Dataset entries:
____

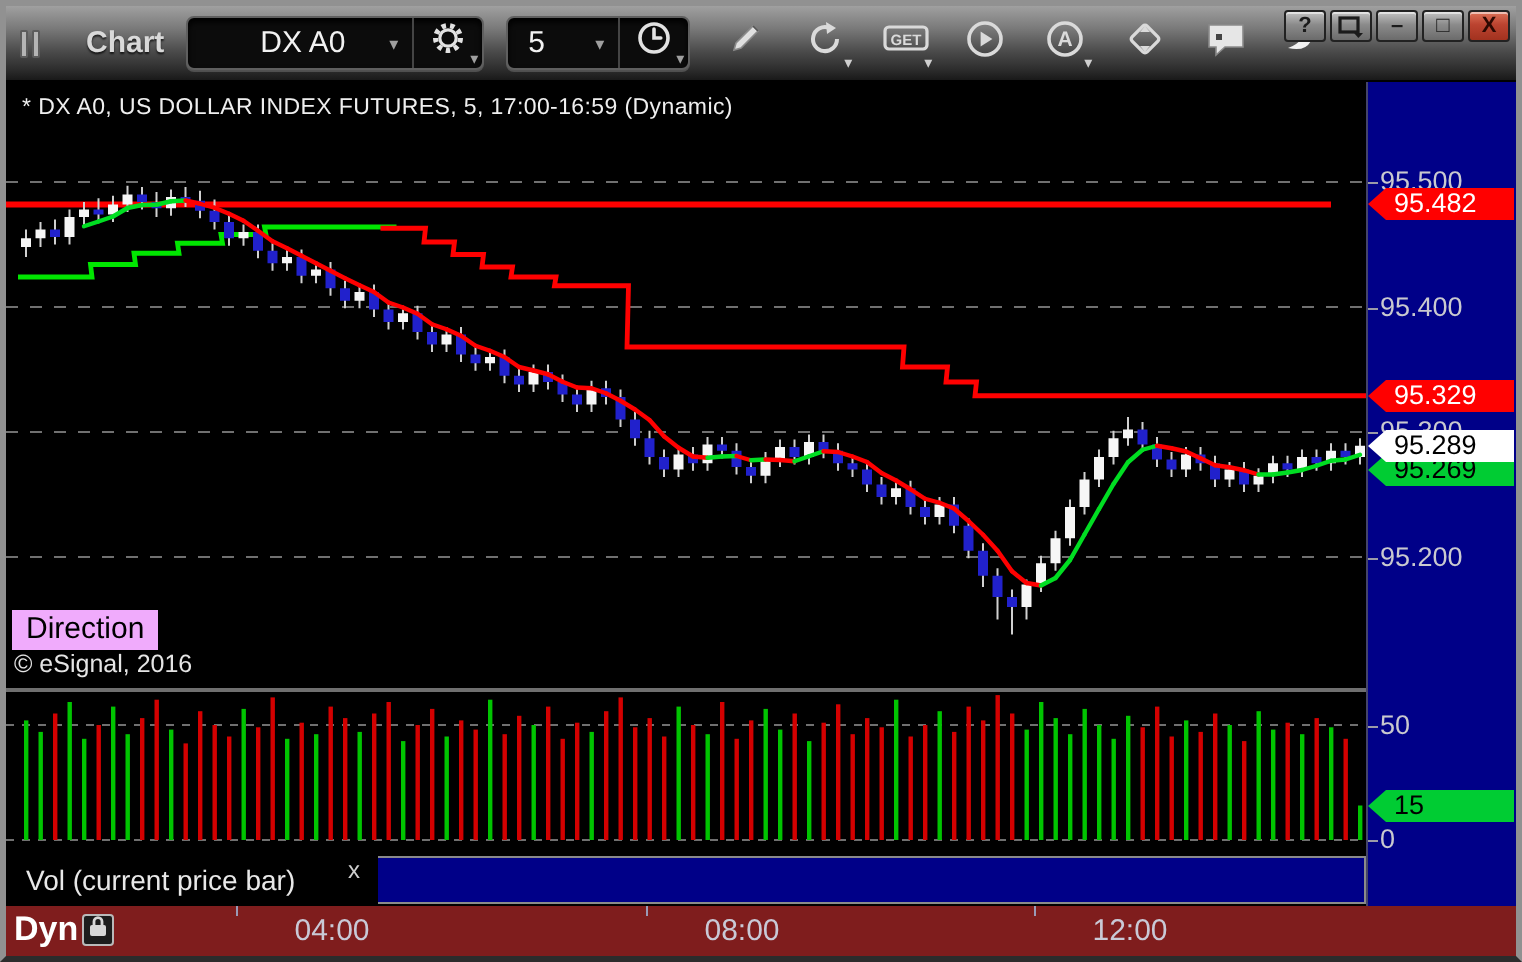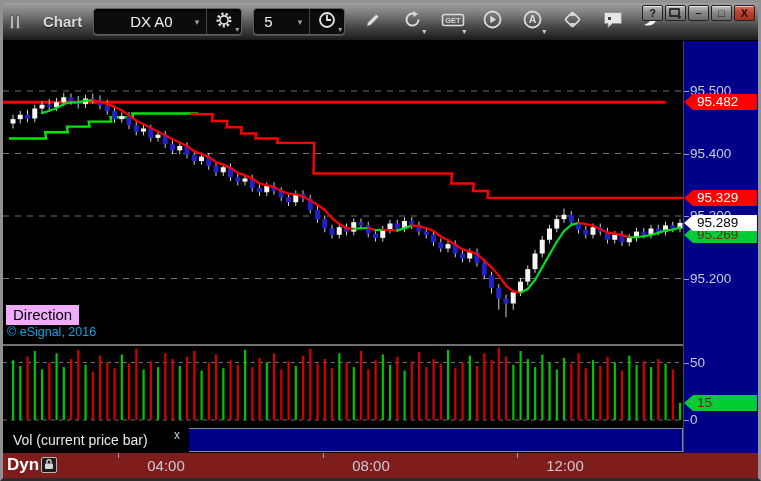--- a/index.html
+++ b/index.html
@@ -22,35 +22,35 @@
   .ticon .mini-caret{position:absolute;right:-2px;bottom:-3px;font-size:8px;color:#cfcfcf;}
   .win-controls{position:absolute;top:2px;right:3px;display:flex;gap:2px;}
   .wbtn{width:21px;height:16px;border:1px solid #222;border-radius:2px;background:linear-gradient(#c2c2c2,#8b8b8b 45%,#6b6b6b);color:#1b1b1b;font-size:11px;font-weight:bold;display:flex;align-items:center;justify-content:center;box-shadow:inset 0 1px 0 rgba(255,255,255,.55);line-height:1;}
   .wbtn.close{background:linear-gradient(#dd7258,#bb4330 45%,#a2321f);color:#2d0802;}
   
   .content{display:flex;height:412px;}
   .charts{width:680px;position:relative;background:#000;}
   .sep{height:2px;background:#6f6f6f;}
   .chart-title{position:absolute;left:8px;top:7px;color:#efefef;font-size:11.5px;letter-spacing:.2px;}
   .direction-label{position:absolute;left:3px;top:264px;background:#f0abfc;color:#000;font-size:15px;height:20px;line-height:20px;padding:0 7px;}
-  .copyright{position:absolute;left:4px;top:284px;color:#0ea5e9;font-size:12.5px;}
+  .copyright{position:absolute;left:4px;top:284px;color:#e5e5e5;font-size:12.5px;}
   
   .tab-row{height:21px;background:#000;position:relative;}
   .vol-tab-label{position:absolute;left:10px;top:0;height:25px;line-height:25px;color:#e8e8e8;font-size:14px;}
   .vol-tab-close{position:absolute;left:171px;top:1px;color:#cfcfcf;font-size:12px;line-height:12px;cursor:default;}
   .tab-blue{position:absolute;left:186px;top:0;width:494px;height:24px;background:#000088;border:1px solid #8a8a8a;border-left:none;}
   
   .price-axis{width:75px;background:#000088;position:relative;border-left:1px solid #44446a;}
   .axis-tick{position:absolute;left:6px;height:16px;line-height:16px;color:#c9c9cf;font-size:13.5px;white-space:nowrap;}
   .axis-tick::before{content:"";position:absolute;left:-6px;top:8px;width:5px;height:1px;background:#9a9aa8;}
   .axis-tag{position:absolute;left:9px;right:1px;height:16px;line-height:16px;font-size:13.5px;padding-left:4px;white-space:nowrap;}
   .axis-tag::before{content:"";position:absolute;left:-9px;top:0;border-top:8px solid transparent;border-bottom:8px solid transparent;border-right:9px solid #000;}
   .tag-red{background:#ff0000;color:#fff;}.tag-red::before{border-right-color:#ff0000;}
   .tag-white{background:#ffffff;color:#000;}.tag-white::before{border-right-color:#ffffff;}
-  .tag-green{background:#00cc33;color:#7f1d1d;}.tag-green::before{border-right-color:#00cc33;}
+  .tag-green{background:#00cc33;color:#000000;}.tag-green::before{border-right-color:#00cc33;}
   
   .time-axis{height:36px;background:#7f1d1d;position:relative;}
   .dyn-label{position:absolute;left:4px;top:0;height:25px;line-height:24px;color:#fff;font-weight:bold;font-size:17px;}
   .lock-box{position:absolute;left:38px;top:4px;width:16px;height:16px;background:#1c1c1c;border:1px solid #b9b9b9;border-radius:2px;display:flex;align-items:center;justify-content:center;}
   .time-label{position:absolute;top:0;height:25px;line-height:26px;color:#c9c9d6;font-size:15px;transform:translateX(-50%);margin-left:48px;}
   .time-tick{position:absolute;top:0;width:1px;height:5px;background:#9a9ab6;}
   svg text{font-family:"Liberation Sans",sans-serif;}
 </style>
 </head>
 <body>
@@ -460,20 +460,21 @@
           <line x1="611.75" y1="192.62500000000068" x2="619" y2="194.12500000000605" stroke="#ff0000" stroke-width="2.2" stroke-linecap="round"></line>
           <line x1="619" y1="194.12500000000605" x2="626.25" y2="196.25000000000554" stroke="#ff0000" stroke-width="2.2" stroke-linecap="round"></line>
           <line x1="626.25" y1="196.25000000000554" x2="633.5" y2="196.25000000000554" stroke="#00dd22" stroke-width="2.2" stroke-linecap="round"></line>
           <line x1="633.5" y1="196.25000000000554" x2="640.75" y2="195.25000000000787" stroke="#00dd22" stroke-width="2.2" stroke-linecap="round"></line>
           <line x1="640.75" y1="195.25000000000787" x2="648" y2="194.0000000000019" stroke="#00dd22" stroke-width="2.2" stroke-linecap="round"></line>
           <line x1="648" y1="194.0000000000019" x2="655.25" y2="191.87500000000242" stroke="#00dd22" stroke-width="2.2" stroke-linecap="round"></line>
           <line x1="655.25" y1="191.87500000000242" x2="662.5" y2="189.37499999999937" stroke="#00dd22" stroke-width="2.2" stroke-linecap="round"></line>
           <line x1="662.5" y1="189.37499999999937" x2="669.75" y2="188.75000000000526" stroke="#00dd22" stroke-width="2.2" stroke-linecap="round"></line>
           <line x1="669.75" y1="188.75000000000526" x2="677" y2="186.37499999999747" stroke="#00dd22" stroke-width="2.2" stroke-linecap="round"></line>
         </svg>
+      <div class="chart-title">* DX A0, US DOLLAR INDEX FUTURES, 5, 17:00-16:59 (Dynamic)</div>
       <div class="direction-label">Direction</div>
       <div class="copyright">© eSignal, 2016</div>
       <div class="sep"></div>
       <svg id="vol-chart" width="680" height="82" style="display:block;background:#000;">
           <line x1="0" x2="680" y1="16.500000000000007" y2="16.500000000000007" stroke="#707070" stroke-width="1" stroke-dasharray="4 4"></line>
           <line x1="0" x2="680" y1="74" y2="74" stroke="#707070" stroke-width="1" stroke-dasharray="4 4"></line>
           <rect x="9" y="14.200000000000003" width="2.2" height="59.8" fill="#00c400"></rect>
           <rect x="16.25" y="19.950000000000003" width="2.2" height="54.05" fill="#00c400"></rect>
           <rect x="23.5" y="10.750000000000007" width="2.2" height="63.24999999999999" fill="#d40000"></rect>
           <rect x="30.75" y="5" width="2.2" height="69" fill="#00c400"></rect>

____

Go through the records above and copy each line where "space" is found.

   .axis-tick{position:absolute;left:6px;height:16px;line-height:16px;color:#c9c9cf;font-size:13.5px;white-space:nowrap;}
   .axis-tag{position:absolute;left:9px;right:1px;height:16px;line-height:16px;font-size:13.5px;padding-left:4px;white-space:nowrap;}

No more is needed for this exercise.